After Two Years, Israeli Law Designed to Add 250,000 Apartments Fails

Incentives to divide single-family homes into rental units gets no traction

A housing project in Rosh Ha’ayin, February 2019.
Tomer Appelbaum

Two years after a law was passed allowing homes to be divided into smaller apartments, the legislation has entirely failed to create the 250,000 small units for the rental market that its backers promised.

A report by the National Planning Administration shows that in the first half of 2019, only 36 building permits were issued from among 126 applications to divide apartments filed with local zoning boards. Only 71 permits have been issued since the law went into effect.

The city with the most applications in the first half of the year was Rehovot, with 26. Of them, only five were approved. Rosh Ha’ayin had the highest approval rate, 12 of 18 applications.

The Law for Dividing Apartments (Amendment 117 of the Planning and Building Law), was initiated by Economy Minister Eli Cohen and approved as an emergency regulation in force for five years in July 2017. It created fast-track process for owners of single-family homes to divide their properties into smaller units of at least 45 square meters (485 square feet). The approval of local authorities was required for all projects.

The law, which was approved by the National Planning and Construction Council, aimed to help end a critical shortage of small rental apartments.

Off target.

Coming at a time of soaring home prices, officials saw rentals, which accounts for a relatively small part of in Israel’s housing market, as one way to encourage young couples to delay buying their first home and thereby cool demand.

The law contained other incentives for homeowners, among them an exemption from the usual requirement to build a bomb shelter (mamad) in each unit and easier terms for paying the property improvement tax.

Among the reasons experts cited for the law’s failure were the reluctance of local governments to add to their housing stock, which creates more demand for services and infrastructure, and homeowners’ fear of having to pay betterment tax.

Many worry they won’t be able to sell the smaller units when they want to.

“The government has tried to create thousands of apartments overnight without taking into account people’s real needs, so the whole undertaking was doomed to fail from the start, especially in areas where housing demand is strong,” said Haim Bibas, chairman of the of the Federation of Local Authorities and mayor of Modi’in-Maccabim-Reut.

“Dividing homes without advance planning and through building permits alone would have created a big mass of housing units without any of the required infrastructure,” he explained.

Some mayors, Bibas said, sought to meet the law’s terms that allowed up to 20% of all single-family homes to be approved for division because they recognized the need to create more housing quickly. But, he said, applications never came close to that level.

Ariel Kamenkowitsch, a lawyer specializing in zoning and building law, said the law was “not attractive economically for any of the parties involved.”

For owners of the single-family homes where the law applied, the cost of dividing their properties would run about 100,000 shekels ($29,000) in taxes and other requirements. “But, under the law, they can’t sell the divided property, they can only rent it,” he said.
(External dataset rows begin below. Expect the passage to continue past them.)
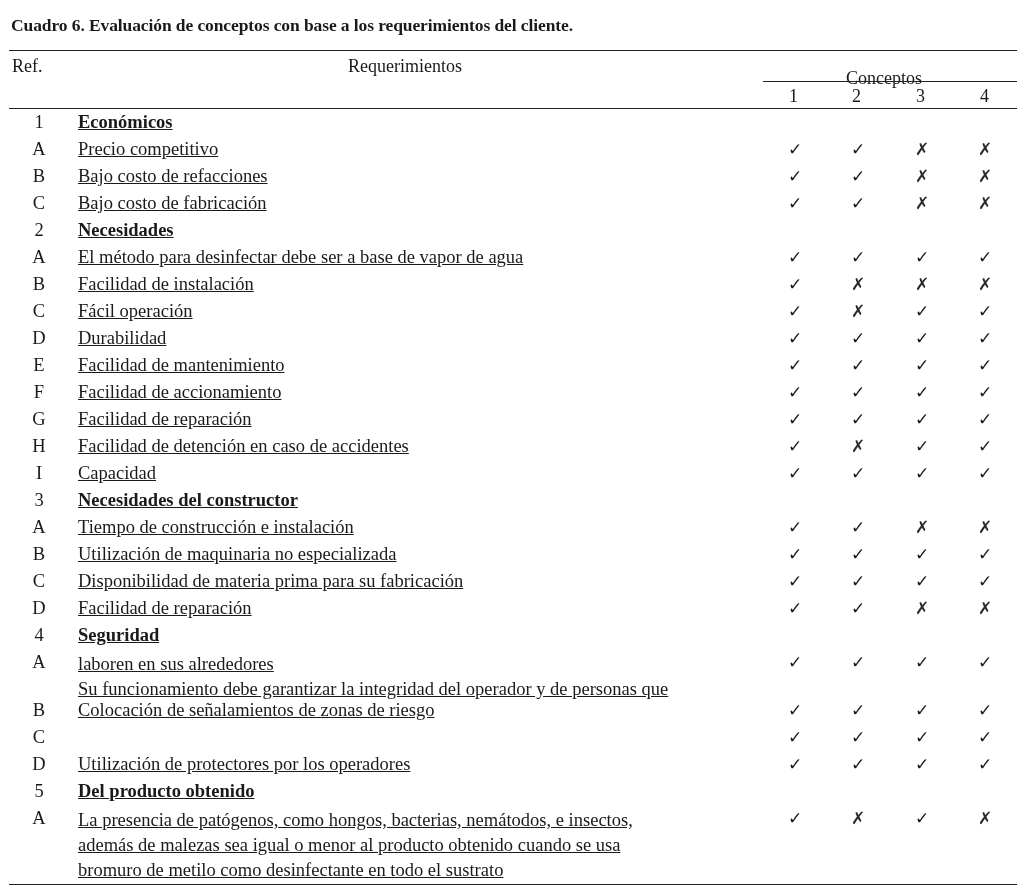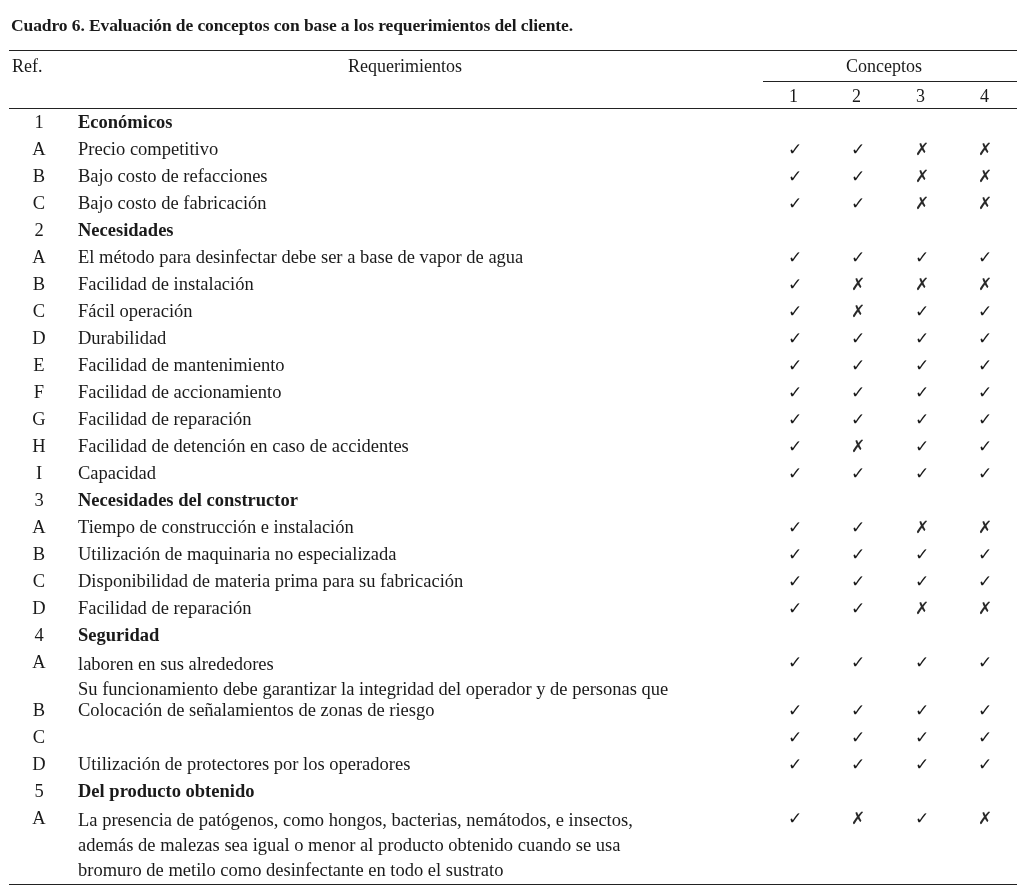--- a/index.html
+++ b/index.html
@@ -8,36 +8,36 @@
     font-family: "Liberation Serif", "DejaVu Serif", serif; color: #1a1a1a;
   }
   .title {
     position: absolute; left: 11px; top: 15px;
     font-size: 17.5px; font-weight: bold; letter-spacing: -0.1px;
   }
   .rule { position: absolute; background: #222; height: 1px; }
   .hdr { position: absolute; font-size: 18px; }
   .row { position: absolute; left: 0; width: 1030px; height: 27px; font-size: 18.5px; }
   .ref { position: absolute; left: 18px; width: 42px; text-align: center; }
-  .req { position: absolute; left: 78px; width: 680px; }
+  .req { position: absolute; left: 78px; width: 680px; text-decoration: underline; }
   .req.group { font-weight: bold; }
   .mark { position: absolute; width: 30px; text-align: center; font-size: 19px; }
   .mark.check { font-family: "DejaVu Sans", sans-serif; font-size: 17px; }
   .mark.cross { font-family: "DejaVu Sans", sans-serif; font-size: 17px; color: #2a2a2a; }
   .multiline .req { line-height: 25px; }
 </style>
 </head>
 <body>
 
 <div class="title">Cuadro 6. Evaluación de conceptos con base a los requerimientos del cliente.</div>
 
 <div class="rule" style="left:9px; top:50px; width:1008px;"></div>
 <div class="hdr" style="left:12px; top:56px;">Ref.</div>
 <div class="hdr" style="left:348px; top:56px;">Requerimientos</div>
-<div class="hdr" style="left:846px; top:56px;">Conceptos</div>
+<div class="hdr" style="left:846px; top:68px;">Conceptos</div>
 <div class="rule" style="left:763px; top:81px; width:254px;"></div>
 <div class="hdr" style="left:789px; top:86px;">1</div>
 <div class="hdr" style="left:852px; top:86px;">2</div>
 <div class="hdr" style="left:916px; top:86px;">3</div>
 <div class="hdr" style="left:980px; top:86px;">4</div>
 <div class="rule" style="left:9px; top:108px; width:1008px;"></div>
 
 <div id="table-body">
     <div class="row" style="top: 112px;">
       <div class="ref">1</div>

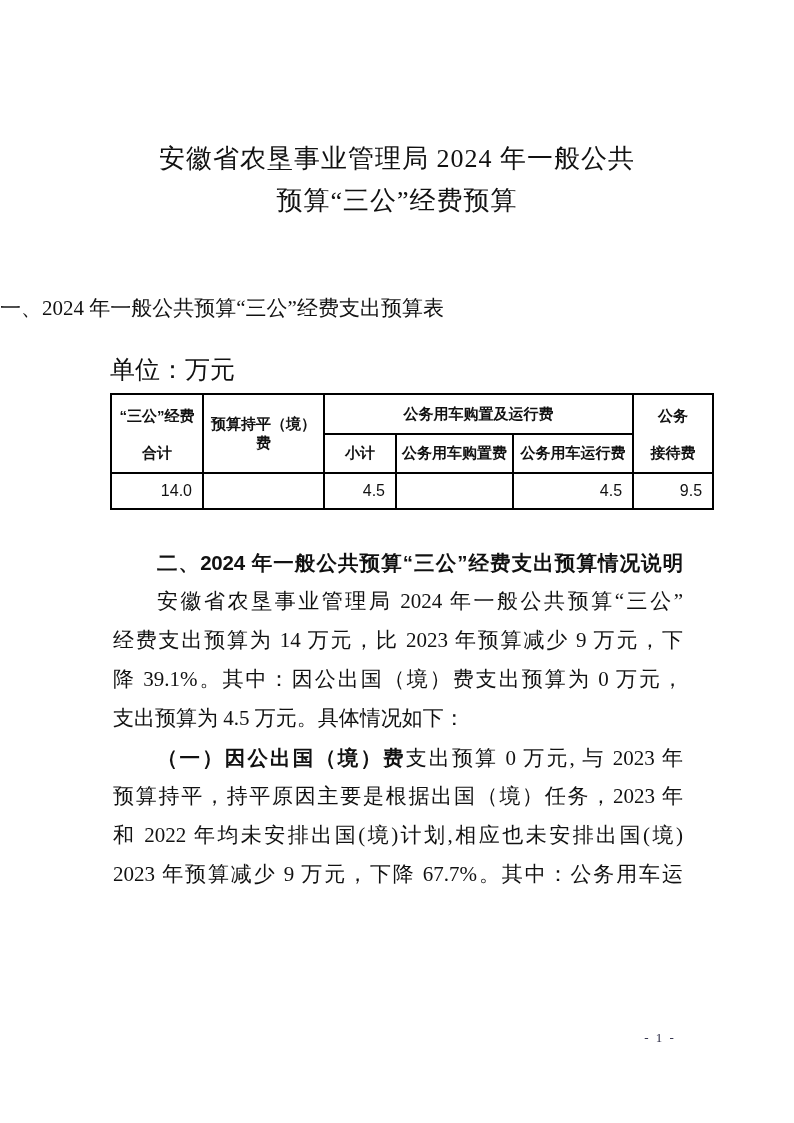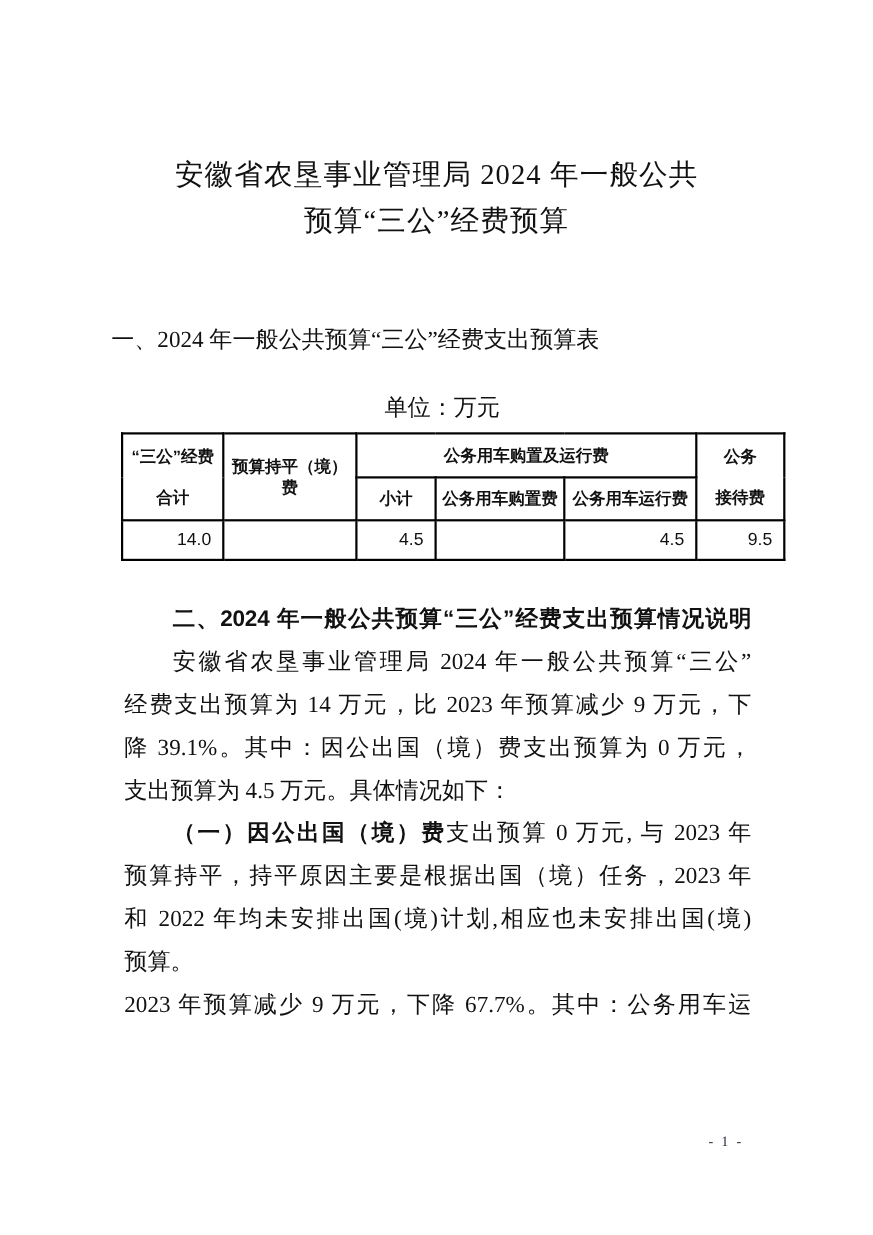--- a/index.html
+++ b/index.html
@@ -27,32 +27,31 @@
     font-weight: normal;
     line-height: 42px;
     letter-spacing: 1px;
   }
 
   
   .sec1-heading {
     top: 293px;
     left: 0;
     width: 646px;
-    text-align: center;
     font-size: 21px;
     line-height: 30px;
   }
 
   
   .unit-label {
     top: 356px;
     left: 110px;
     width: 584px;
-    text-align: center;
-    font-size: 21px;
+    text-align: left;
+    font-size: 25px;
     line-height: 28px;
   }
 
   
   table.budget {
     position: absolute;
     top: 393px;
     left: 110px;
     width: 602px;
     border-collapse: collapse;
@@ -177,18 +176,17 @@
   <div class="line indent stretch sec2-heading">二、2024 年一般公共预算“三公”经费支出预算情况说明</div>
 
   <div class="line indent stretch">安徽省农垦事业管理局 2024 年一般公共预算“三公”</div>
   <div class="line stretch">经费支出预算为 14 万元，比 2023 年预算减少 9 万元，下</div>
   <div class="line stretch">降 39.1%。其中：因公出国（境）费支出预算为 0 万元，</div>
   <div class="line">支出预算为 4.5 万元。具体情况如下：</div>
 
   <div class="line indent stretch"><span class="lead-bold">（一）因公出国（境）费</span><span>支出预算 0 万元, 与 2023 年</span></div>
   <div class="line stretch">预算持平，持平原因主要是根据出国（境）任务，2023 年</div>
   <div class="line stretch">和 2022 年均未安排出国(境)计划,相应也未安排出国(境)</div>
-  <div class="line">预算。</div>
 
   <div class="line stretch">2023 年预算减少 9 万元，下降 67.7%。其中：公务用车运</div>
 </div>
 
 <div class="abs page-number">- 1 -</div>
 
 </body></html>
The reduction in the betterment tax served as an incentive to homeowners but a disincentive to the local authorities that had to approve the permit, said Kamenkowitsch. “If the [local] authority is getting no real income from the splitting of housing units that they can use to expand infrastructure and develop public services, it has no real economic incentive to encourage housing being divided up in its jurisdiction,” he explained.

Aryeh Kamil, a property assessor with the firm Kamil Treshanski Refael, compared the law with Tama 38. The national building plan was designed to encourage earthquake-proof housing by allowing apartment owners to team up with builders to improve and expand their buildings as the reinforced them, but it was opposed by local authorities.
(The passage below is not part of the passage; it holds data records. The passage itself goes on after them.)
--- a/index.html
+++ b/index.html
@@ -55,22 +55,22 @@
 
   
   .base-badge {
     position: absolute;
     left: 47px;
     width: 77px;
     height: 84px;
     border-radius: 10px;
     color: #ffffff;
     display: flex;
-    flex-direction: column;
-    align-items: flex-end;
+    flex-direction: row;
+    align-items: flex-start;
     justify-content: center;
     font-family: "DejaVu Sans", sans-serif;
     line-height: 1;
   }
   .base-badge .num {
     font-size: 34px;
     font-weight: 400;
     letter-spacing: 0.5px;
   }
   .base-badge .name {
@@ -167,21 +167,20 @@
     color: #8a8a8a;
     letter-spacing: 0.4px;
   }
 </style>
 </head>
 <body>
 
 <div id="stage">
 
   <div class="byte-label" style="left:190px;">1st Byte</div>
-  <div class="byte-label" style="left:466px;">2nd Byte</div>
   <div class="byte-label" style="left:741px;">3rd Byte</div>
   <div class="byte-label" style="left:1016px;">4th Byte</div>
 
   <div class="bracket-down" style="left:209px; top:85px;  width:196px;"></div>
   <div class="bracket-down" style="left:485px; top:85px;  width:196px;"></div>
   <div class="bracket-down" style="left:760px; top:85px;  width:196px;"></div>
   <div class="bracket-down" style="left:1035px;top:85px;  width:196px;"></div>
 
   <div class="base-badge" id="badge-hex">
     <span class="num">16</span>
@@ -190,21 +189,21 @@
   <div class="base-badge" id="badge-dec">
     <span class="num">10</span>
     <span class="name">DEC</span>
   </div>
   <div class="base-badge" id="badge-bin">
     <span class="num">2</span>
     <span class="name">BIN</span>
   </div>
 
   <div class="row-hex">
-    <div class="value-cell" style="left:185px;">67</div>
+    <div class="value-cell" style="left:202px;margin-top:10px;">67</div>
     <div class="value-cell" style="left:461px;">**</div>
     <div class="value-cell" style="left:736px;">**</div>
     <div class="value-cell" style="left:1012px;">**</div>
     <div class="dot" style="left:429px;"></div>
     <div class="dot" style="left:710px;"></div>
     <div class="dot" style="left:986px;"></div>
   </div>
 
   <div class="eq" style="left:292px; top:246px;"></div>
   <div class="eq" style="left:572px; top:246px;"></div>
“You add housing units and create for crowding in neighborhoods without creating an economic incentive to municipal development,” he said.

Meanwhile, as officials continue to cast about for quick-fix solutions to the housing crisis, the problem of so-called ghost housing remains. A survey by the Knesset Center for Research and Information published last April found a large stock of housing in Israel that stood empty most of the year.

Using data from the Central Bureau of Statistics it found that in 2017 it found there were about 19,000 such units in Tel Aviv alone. Other cities with big stocks of ghost housing included Jerusalem (15,000) and Haifa (10,000).

To encouraging owners to make the homes available to renters, an emergency order was issued in 2014 that entitled local authorities, with permission from the interior and finance ministries, to impose higher municipal tax rates (arnona). However, TheMarker revealed in May that of 200 local authorities, only those three cities had imposed the higher rates.